Photos du survivant de Ravensbruck Mikolaj Sklodowski avec sa mère

Paris (AFP) - Ils sont nés dans un enfer sur Terre et n'étaient pas censés survivre. Mais par miracle, une poignée de bébés nés dans le camp de concentration de Ravensbrück, dans le nord de l'Allemagne, en sont sortis vivants.

Guy Poirot, né là-bas le 11 mars 1945, a déclaré qu'ils devaient leur vie à « la volonté collective des femmes » qui ont risqué leur vie pour les cacher et les nourrir alors qu'ils n'avaient presque rien pour eux-mêmes.

« Nous sommes les enfants de toutes ces femmes », a déclaré à l'AFP la survivante française de 80 ans.

L'Allemande Ingelore Prochnow, née à Ravensbruck près d'un an avant lui, les appelle « mes mères du camp », qui les ont sauvés de l'extermination et de la faim dans le deuxième plus grand camp nazi après Auschwitz-Birkenau.

Jusqu'en 1943, la plupart des nouveau-nés étaient étouffés, noyés ou brûlés et les femmes enceintes jusqu'à huit mois recevaient généralement des injections mortelles pour avorter.

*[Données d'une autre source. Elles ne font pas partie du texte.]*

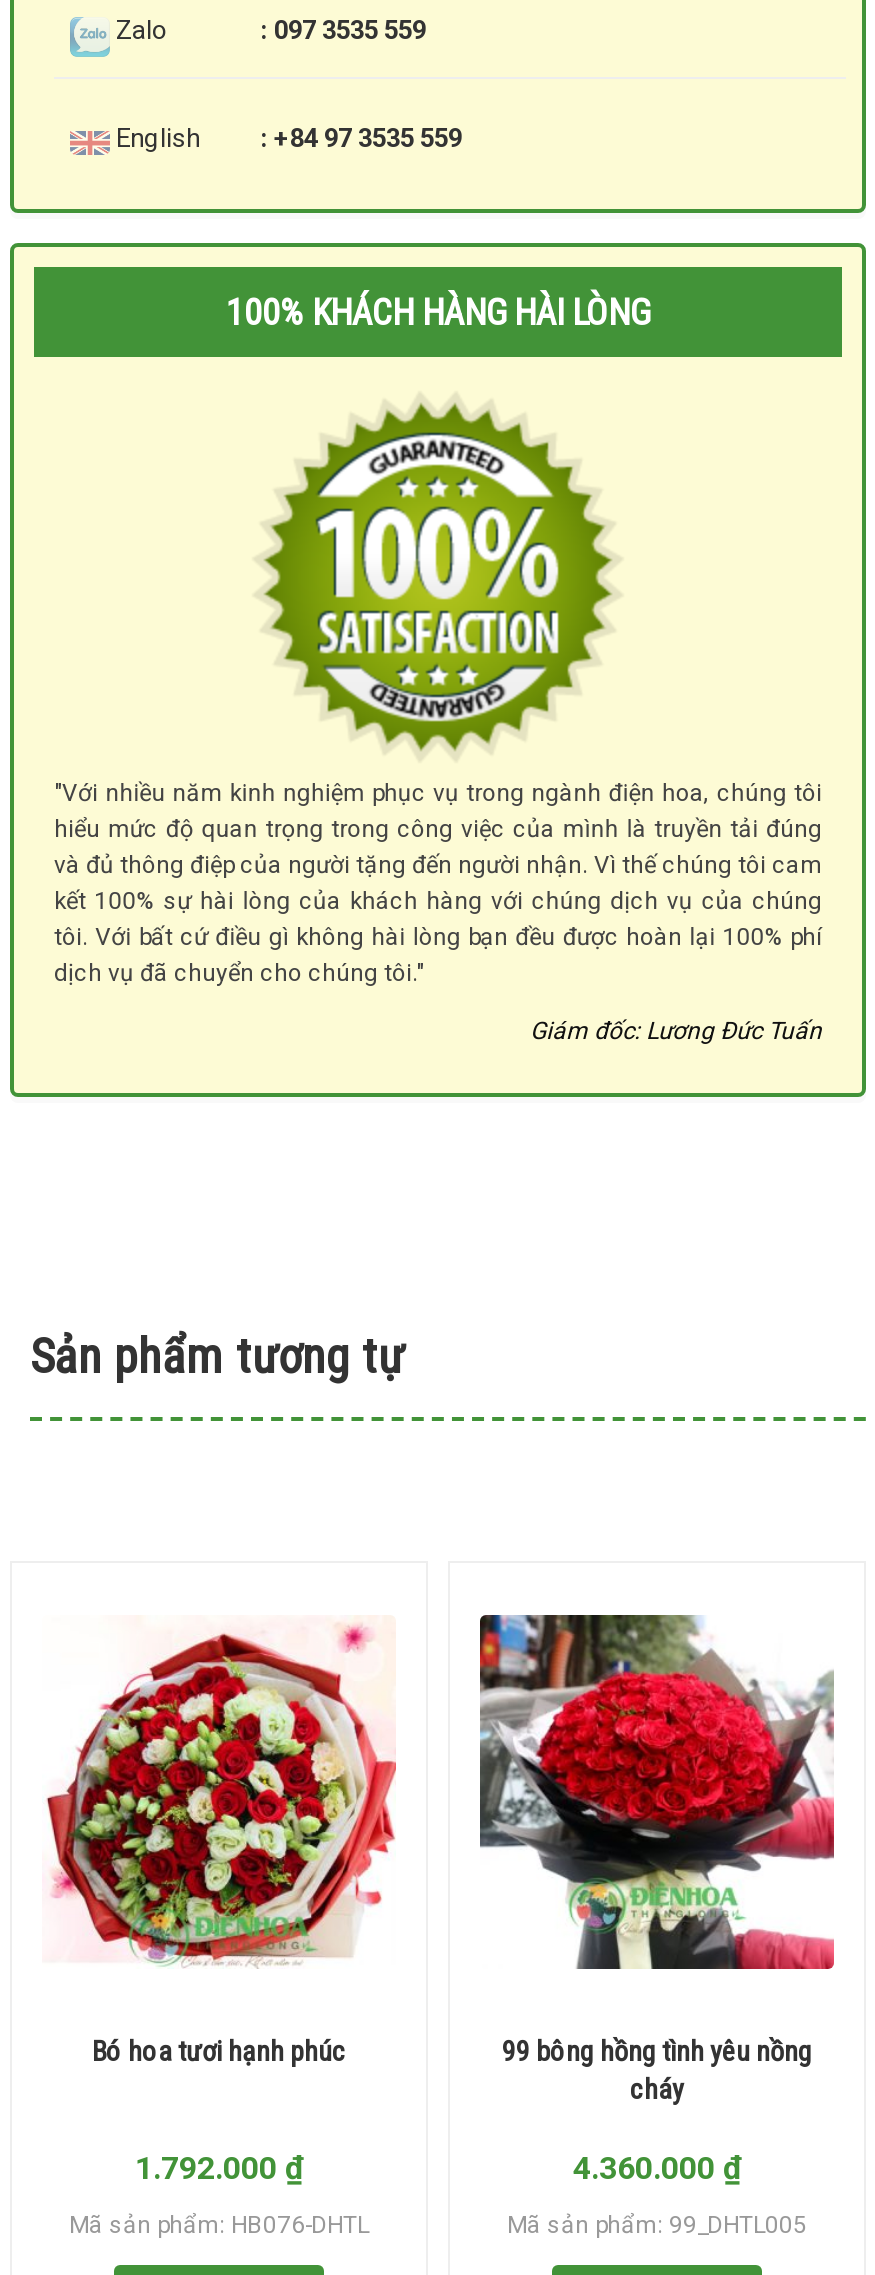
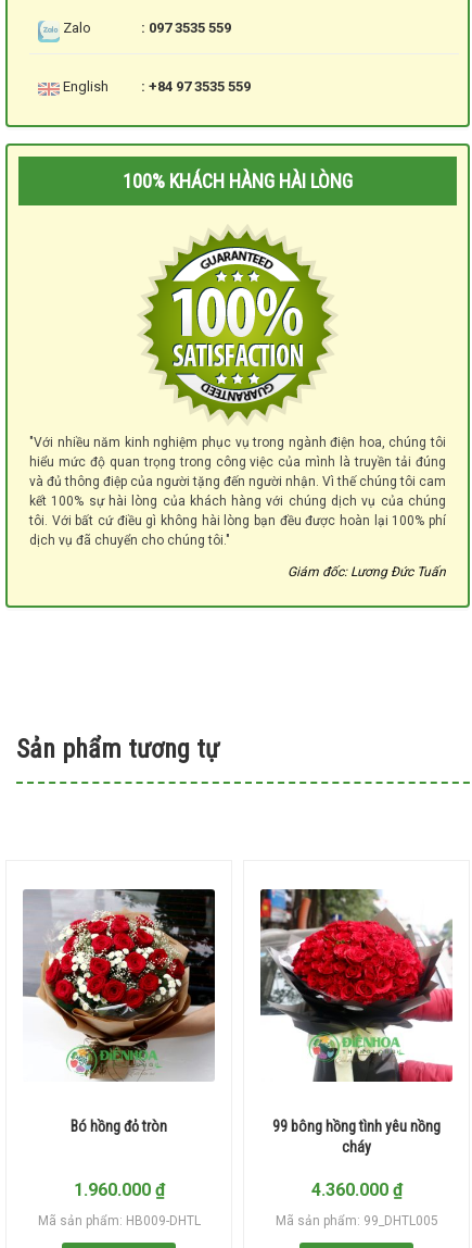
[42,1615,398,2067] [image] | Bó hoa tươi hạnh phúc -> [22,888,216,1135] [image] | Bó hồng đỏ tròn
[135,2149,303,2187] 1.792.000 ₫ -> [73,1179,164,1200] 1.960.000 ₫
[69,2211,369,2239] Mã sản phẩm: HB076-DHTL -> [37,1213,200,1228] Mã sản phẩm: HB009-DHTL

Les femmes cachaient donc leurs bosses de peur d’être envoyées au « Revier », l’infirmerie du camp, tristement célèbre pour ses expériences médicales et ses sélections en vue d’une exécution.

Comme les 130 000 autres détenus du plus grand camp nazi pour femmes et enfants, ils travaillaient 12 à 14 heures par jour à transporter des briques, à pousser des chariots, à recoudre des uniformes ou à travailler dans une usine Siemens.

Un monument aux morts devant le camp de concentration de Ravensbruck, dans le nord de l'Allemagne

« Les gardes m’ont battue et m’ont donné des coups de pied à de nombreuses reprises », a écrit la prisonnière polonaise Waleria Peitsch malgré « mon état avancé » après son arrivée dans les plus grands convois transportant des femmes enceintes après l’insurrection de Varsovie en août 1944.

Elle survit néanmoins aux violences et aux épidémies qui ravagent le camp et donne naissance à son fils Mikolaj le 25 mars 1945.

- 'Chambre d'enfant' -

Après l'arrivée d'un nouveau médecin à l'automne 1943, les naissances furent tolérées si elles avaient lieu hors de vue.

Sylvie Aylmer, née dans le camp, avec une photo de sa mère, résistante française

La résistante française Madeleine Aylmer-Roubenne a donné naissance à sa fille Sylvie le 21 mars 1945, dans « une sorte de couloir, sans eau, sans toilettes à proximité ni électricité, juste une bougie par terre ».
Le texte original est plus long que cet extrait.